**DESCRIPTION OF THE TASK:**
Here is the listing. Report each line in it that contains the string "name".

**EXERCISE INPUT:**
==========
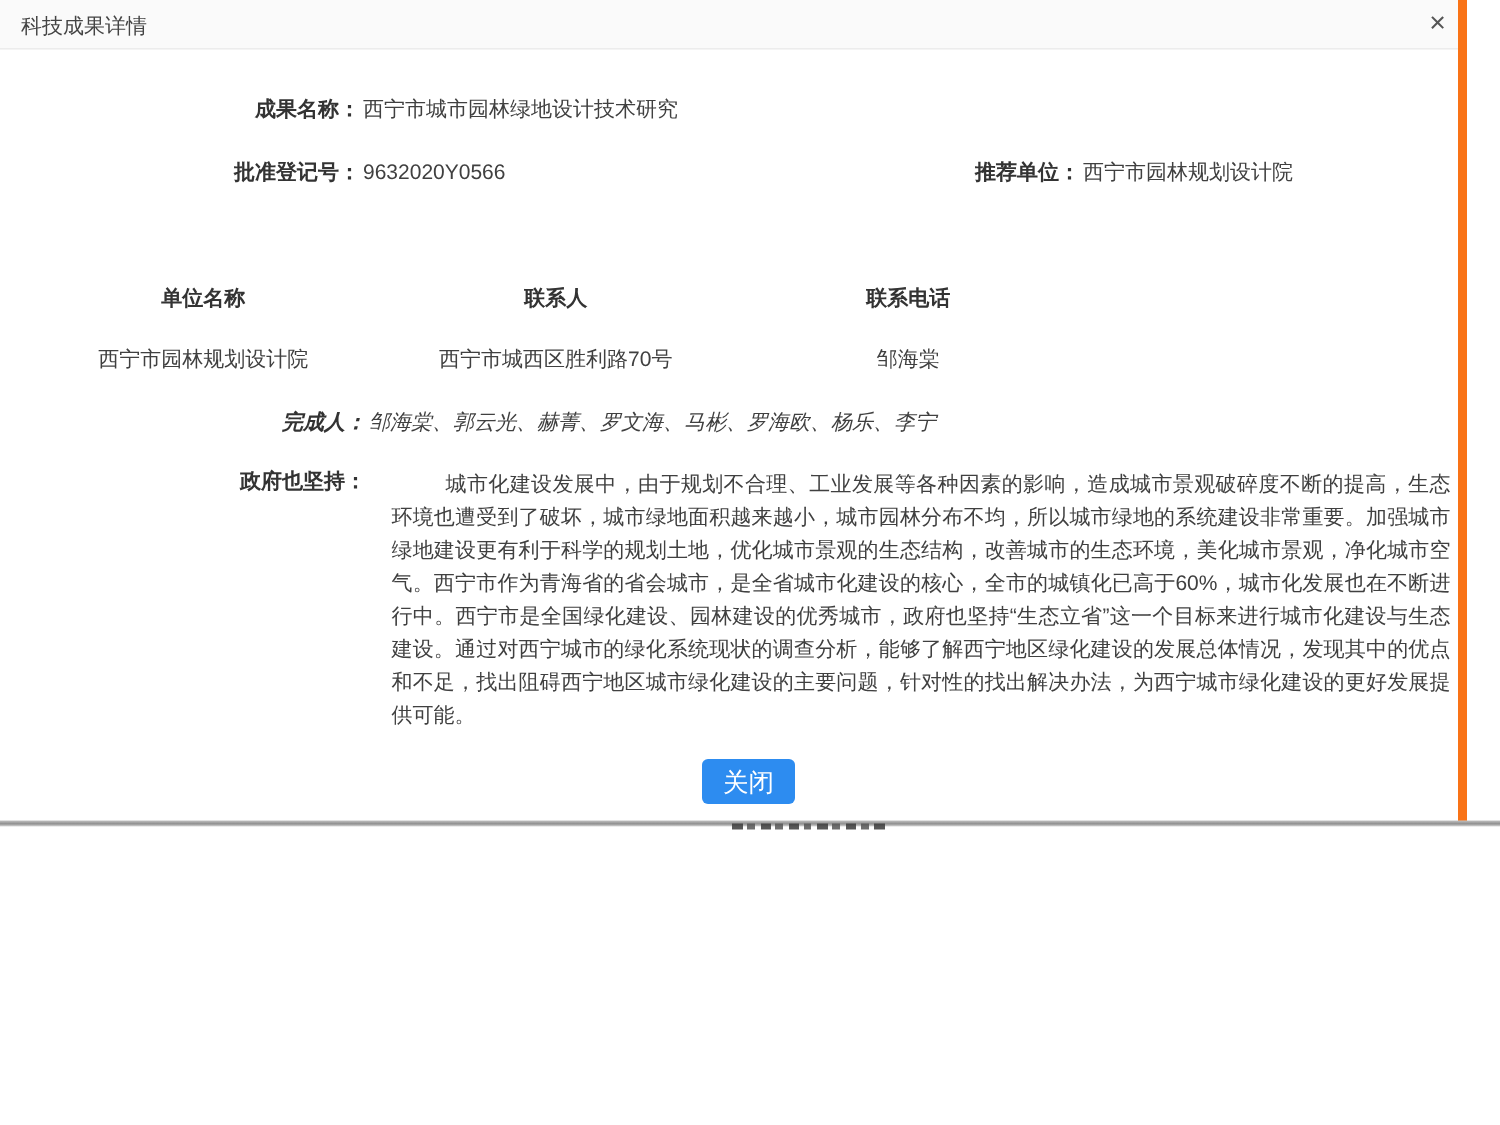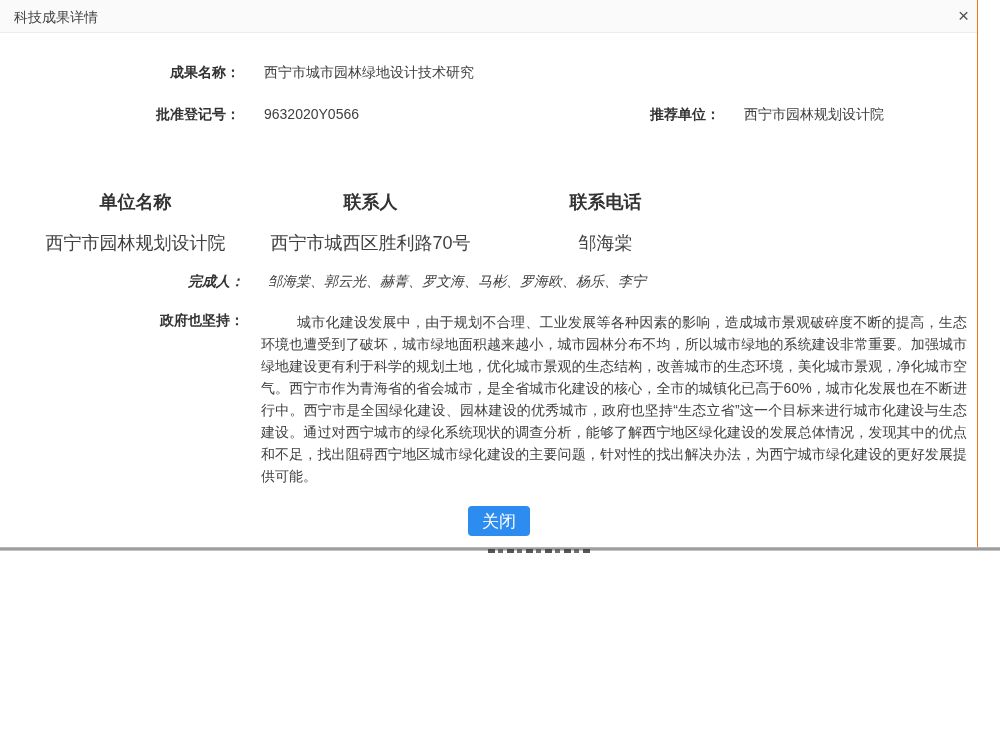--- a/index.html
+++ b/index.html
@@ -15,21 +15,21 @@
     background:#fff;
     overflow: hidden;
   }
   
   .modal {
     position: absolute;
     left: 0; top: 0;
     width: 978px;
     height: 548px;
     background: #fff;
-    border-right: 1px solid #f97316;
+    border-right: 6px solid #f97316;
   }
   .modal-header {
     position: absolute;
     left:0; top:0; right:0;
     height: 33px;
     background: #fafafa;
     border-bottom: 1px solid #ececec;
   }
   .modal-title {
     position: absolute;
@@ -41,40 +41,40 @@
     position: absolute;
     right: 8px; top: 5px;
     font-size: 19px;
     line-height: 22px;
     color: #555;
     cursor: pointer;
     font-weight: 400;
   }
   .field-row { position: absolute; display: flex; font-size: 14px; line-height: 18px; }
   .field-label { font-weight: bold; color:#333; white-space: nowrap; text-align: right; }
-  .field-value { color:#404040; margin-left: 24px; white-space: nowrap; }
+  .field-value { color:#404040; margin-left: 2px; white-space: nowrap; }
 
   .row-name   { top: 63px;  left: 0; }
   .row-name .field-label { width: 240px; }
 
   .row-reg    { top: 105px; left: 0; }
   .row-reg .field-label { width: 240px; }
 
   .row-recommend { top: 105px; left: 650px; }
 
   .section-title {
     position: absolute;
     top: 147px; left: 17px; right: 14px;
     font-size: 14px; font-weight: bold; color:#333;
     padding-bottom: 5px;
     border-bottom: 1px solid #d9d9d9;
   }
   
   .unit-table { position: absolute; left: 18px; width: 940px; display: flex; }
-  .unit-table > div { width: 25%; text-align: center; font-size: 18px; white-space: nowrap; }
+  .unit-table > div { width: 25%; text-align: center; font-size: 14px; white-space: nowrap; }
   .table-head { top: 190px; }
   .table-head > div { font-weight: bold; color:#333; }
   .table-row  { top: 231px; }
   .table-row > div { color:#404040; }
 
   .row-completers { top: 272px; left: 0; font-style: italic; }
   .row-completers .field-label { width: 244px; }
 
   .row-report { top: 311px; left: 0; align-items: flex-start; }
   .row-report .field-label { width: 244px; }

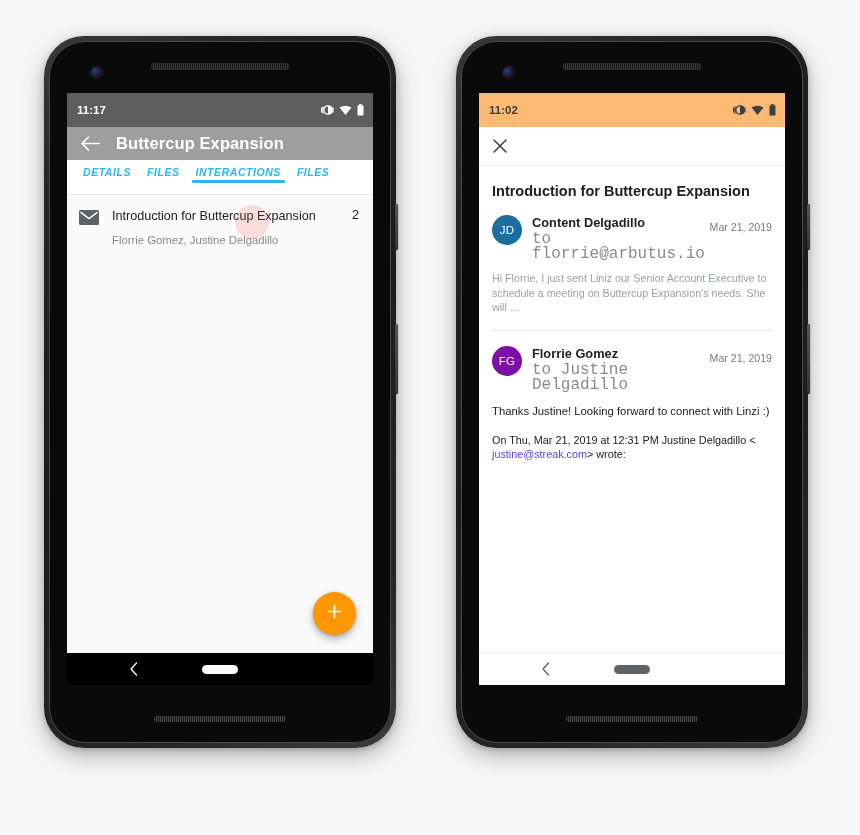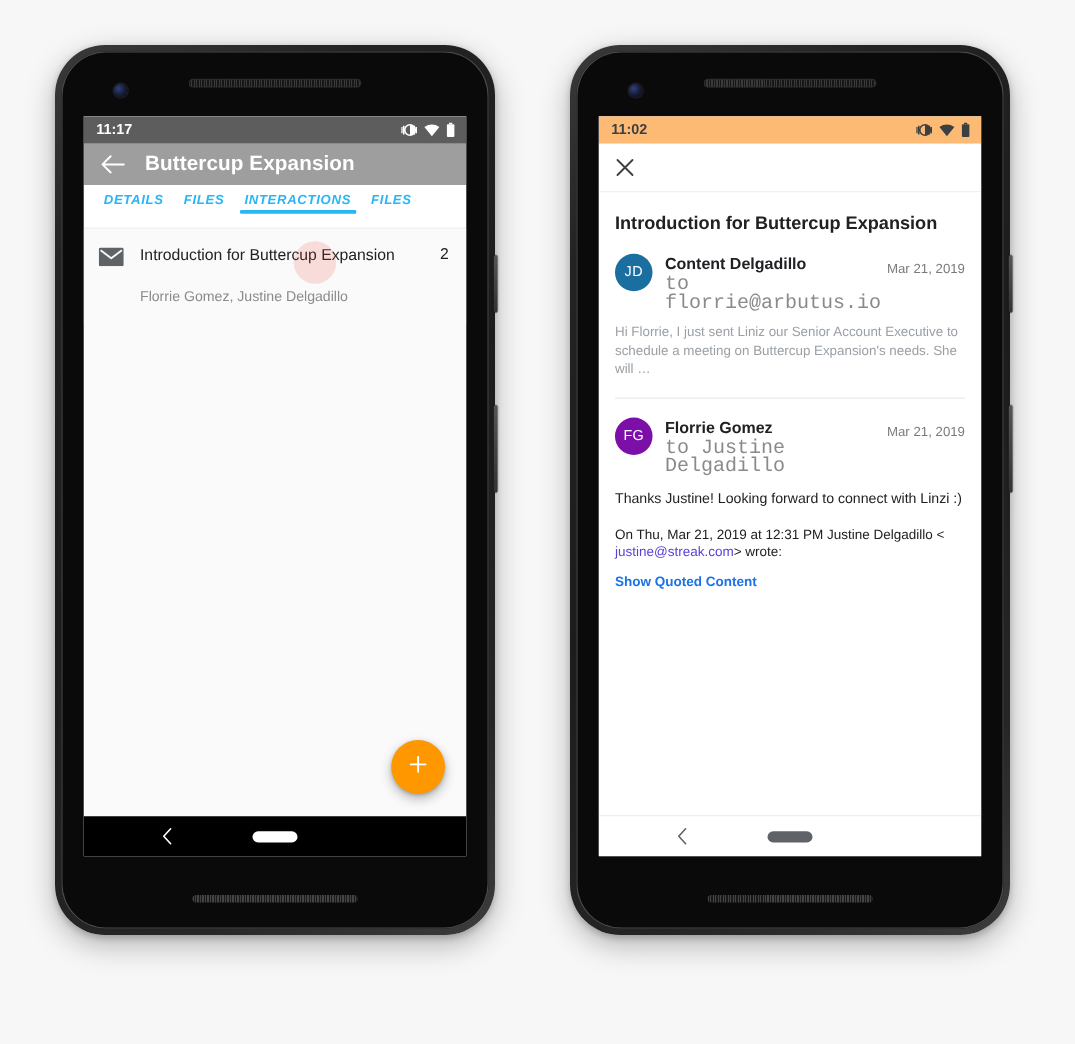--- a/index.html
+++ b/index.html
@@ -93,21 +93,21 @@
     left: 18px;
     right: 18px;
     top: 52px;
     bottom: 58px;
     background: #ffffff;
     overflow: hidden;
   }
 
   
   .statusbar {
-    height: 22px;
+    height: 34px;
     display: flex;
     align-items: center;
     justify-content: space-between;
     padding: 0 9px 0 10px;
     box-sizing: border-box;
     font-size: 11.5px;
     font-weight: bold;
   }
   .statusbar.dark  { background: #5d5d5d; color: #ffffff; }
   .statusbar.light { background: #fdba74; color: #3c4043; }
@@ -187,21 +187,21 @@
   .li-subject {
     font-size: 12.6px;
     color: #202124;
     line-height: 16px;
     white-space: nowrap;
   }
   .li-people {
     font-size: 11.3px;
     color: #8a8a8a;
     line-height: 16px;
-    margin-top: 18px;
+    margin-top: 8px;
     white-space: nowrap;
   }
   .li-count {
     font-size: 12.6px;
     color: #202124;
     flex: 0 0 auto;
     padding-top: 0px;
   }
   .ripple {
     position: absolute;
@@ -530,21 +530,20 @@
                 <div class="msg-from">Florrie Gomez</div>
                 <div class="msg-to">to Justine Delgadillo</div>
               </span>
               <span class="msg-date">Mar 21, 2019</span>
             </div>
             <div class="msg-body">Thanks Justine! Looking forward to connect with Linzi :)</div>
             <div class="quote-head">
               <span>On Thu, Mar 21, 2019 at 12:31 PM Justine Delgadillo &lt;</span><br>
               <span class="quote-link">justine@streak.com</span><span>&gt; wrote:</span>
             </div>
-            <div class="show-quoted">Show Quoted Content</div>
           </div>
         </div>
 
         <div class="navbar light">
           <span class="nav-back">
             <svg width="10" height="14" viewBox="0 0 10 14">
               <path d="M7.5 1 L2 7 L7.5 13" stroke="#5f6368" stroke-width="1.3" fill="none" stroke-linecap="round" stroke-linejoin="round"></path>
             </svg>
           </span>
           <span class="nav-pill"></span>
==========
**RESULT FOR THIS TASK:**
   .row-name   { top: 63px;  left: 0; }
   .row-name .field-label { width: 240px; }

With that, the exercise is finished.